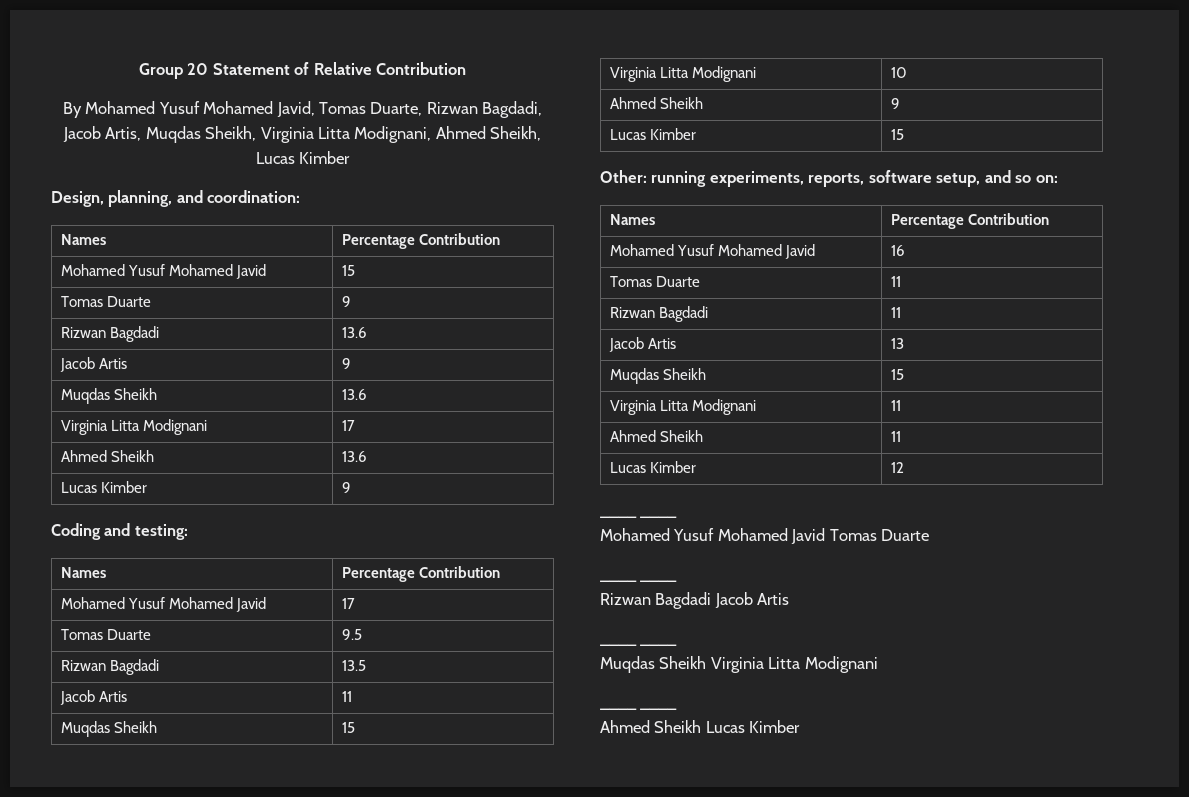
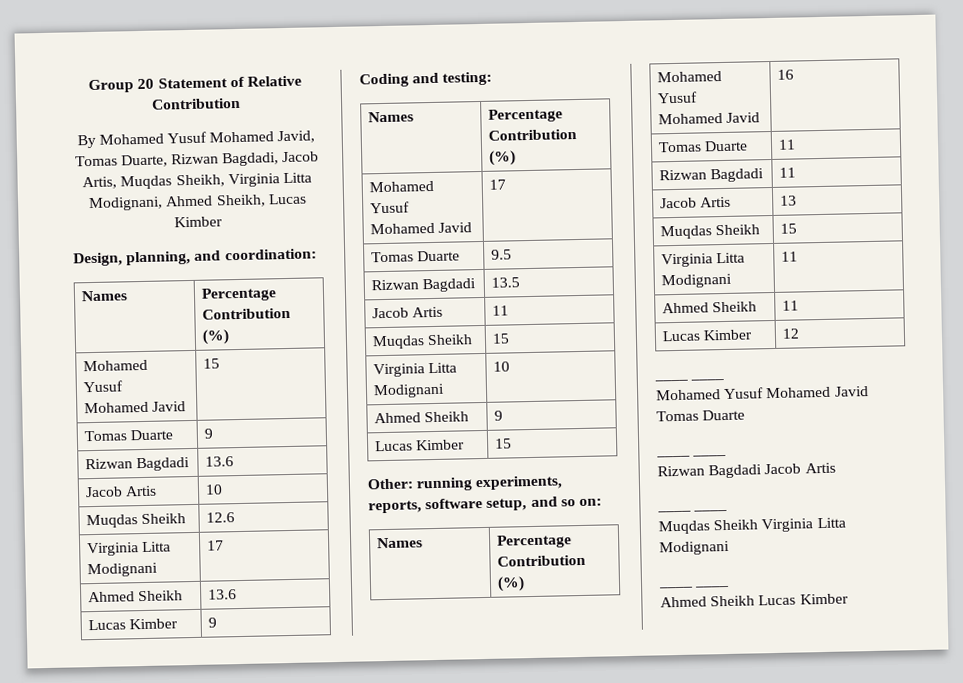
  Design, planning, and coordination:
- Names | Percentage Contribution
+ Names | Percentage Contribution (%)
- Jacob Artis | 9
- Muqdas Sheikh | 13.6
+ Jacob Artis | 10
+ Muqdas Sheikh | 12.6
  Coding and testing:
- Names | Percentage Contribution
+ Names | Percentage Contribution (%)
  Other: running experiments, reports, software setup, and so on:
- Names | Percentage Contribution
+ Names | Percentage Contribution (%)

================

DIRECTIONS:
Using the listing above, show each line holding the string "Muqdas".

REPLY:
- Muqdas Sheikh | 13.6
+ Muqdas Sheikh | 12.6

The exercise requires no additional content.